Oh and don’t leave bowls in the kitchen unwashed.

Last night I saw two mice!

Thanks.

That’s it I’m staying! thought Library Cat impulsively upon learning that mice inhabited the flat in plentiful numbers.

Then a new thought occurred to him. Why do Humans over-communicate when it comes to nonsense and under-communicate when it comes to serious things? And why do they use their voices freely when it comes to nonsense, but resort to the pen and paper when it comes to reasoning? He looked over the two angry notes… He noticed how one was signed by “Tiff” and seemed angry but also quite warm, whereas the longer one wasn’t signed by anyone and referred to “us” instead of “me”. This seemed to give the vague impression that it spoke for, or was trying to look like it spoke for, the feelings of an entire group. Consequently, it possessed a certain heavy-handed gravitas, and a warmongering feel. A rhetorical flexing of the muscles. It gave the impression that the “war-on-household-chores” was not equally weighted on each side, but instead much more powerfully weighted on the side of the “us”, and thus aimed to intimidate Lawrence into action by suggesting he might alienate himself even further in this barren, cold, lonely, draughty upstairs part of the flat lest he fail to respond appropriately.

Yet downstairs it was all babble and fun, and the chatter stood as irrefutable proof that any one of the downstairs students could just as easily have come upstairs and told these things to Lawrence face-to-face, but chose not to because the anonymity, and reason, and rhetorical power of a good note nails the point home further, and is served with a bonus of a side order of ostracism. Suddenly Library Cat felt lonely, as if Lawrence’s peculiar isolation up here was seeping out through the bottom of his door and across the landing and into Library Cat’s skin like an airborne disease. He felt sorry for having thought him a “moron”. I bet he’s colder up here as well, considered Library Cat beginning to shiver himself. Trotting down the stairs, he tried to think about Puddle Cat to cheer himself up, but her beautiful image was lost amid the clamour and cold. He went towards the front door, looked up at the lock and mewed until someone came to his aid.

“The cat wants to go out…”

“No, no, don’t let him go out! Is he OK? He might get lost. Guys I think we should call Animal Protection. What if he gets hit by a car?”

Look, I’d rather just go, thought Library Cat, feeling suspicious at the Human’s sudden fit of righteousness.

“I’ll take him downstairs.”

Library Cat felt himself being scooped up, and bounced down the great echoing stairwell of the tenement, feeling more relieved with each descending storey until he was by the front door.

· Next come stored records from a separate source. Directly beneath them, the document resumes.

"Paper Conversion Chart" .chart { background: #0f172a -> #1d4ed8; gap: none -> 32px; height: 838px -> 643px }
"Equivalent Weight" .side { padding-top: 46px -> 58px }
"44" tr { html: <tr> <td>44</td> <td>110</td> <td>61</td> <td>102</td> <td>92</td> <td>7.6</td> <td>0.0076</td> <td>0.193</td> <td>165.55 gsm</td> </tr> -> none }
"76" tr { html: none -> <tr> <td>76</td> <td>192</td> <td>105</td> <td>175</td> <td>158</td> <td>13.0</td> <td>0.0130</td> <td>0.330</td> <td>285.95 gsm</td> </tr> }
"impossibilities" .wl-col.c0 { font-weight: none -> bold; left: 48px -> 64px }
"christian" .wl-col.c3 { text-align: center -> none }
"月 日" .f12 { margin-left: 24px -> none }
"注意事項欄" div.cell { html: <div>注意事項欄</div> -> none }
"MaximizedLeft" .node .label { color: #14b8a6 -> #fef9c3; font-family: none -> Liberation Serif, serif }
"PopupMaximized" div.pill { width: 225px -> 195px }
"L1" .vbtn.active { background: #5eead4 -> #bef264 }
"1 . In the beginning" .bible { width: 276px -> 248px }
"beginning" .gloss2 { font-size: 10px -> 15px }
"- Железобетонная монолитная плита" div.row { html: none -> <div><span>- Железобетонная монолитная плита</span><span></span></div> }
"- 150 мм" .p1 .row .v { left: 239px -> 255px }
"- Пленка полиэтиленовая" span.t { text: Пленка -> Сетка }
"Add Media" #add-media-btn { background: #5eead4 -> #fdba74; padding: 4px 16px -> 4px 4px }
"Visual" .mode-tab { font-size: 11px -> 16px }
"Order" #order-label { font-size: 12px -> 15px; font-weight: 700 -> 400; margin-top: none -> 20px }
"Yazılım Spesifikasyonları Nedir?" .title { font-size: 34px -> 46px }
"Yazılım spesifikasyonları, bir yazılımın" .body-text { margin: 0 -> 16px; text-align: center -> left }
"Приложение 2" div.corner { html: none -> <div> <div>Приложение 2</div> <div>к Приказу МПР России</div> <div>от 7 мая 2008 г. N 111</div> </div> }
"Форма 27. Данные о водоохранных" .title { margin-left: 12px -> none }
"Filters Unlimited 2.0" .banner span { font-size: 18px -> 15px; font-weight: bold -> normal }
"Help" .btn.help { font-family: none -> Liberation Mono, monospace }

“Bye bye, puss, take care!” said the student disingenuously, closing the door behind him and leaving Library Cat alone and cold once again.

Recommended Reading

The House with the Green Shutters by George Douglas Brown.

Food consumed

Anchovy pizza.

Mood

Curious, becoming lonely.

Discovery about Humans

Humans can be alienating and cowardly when it comes to speaking their mind.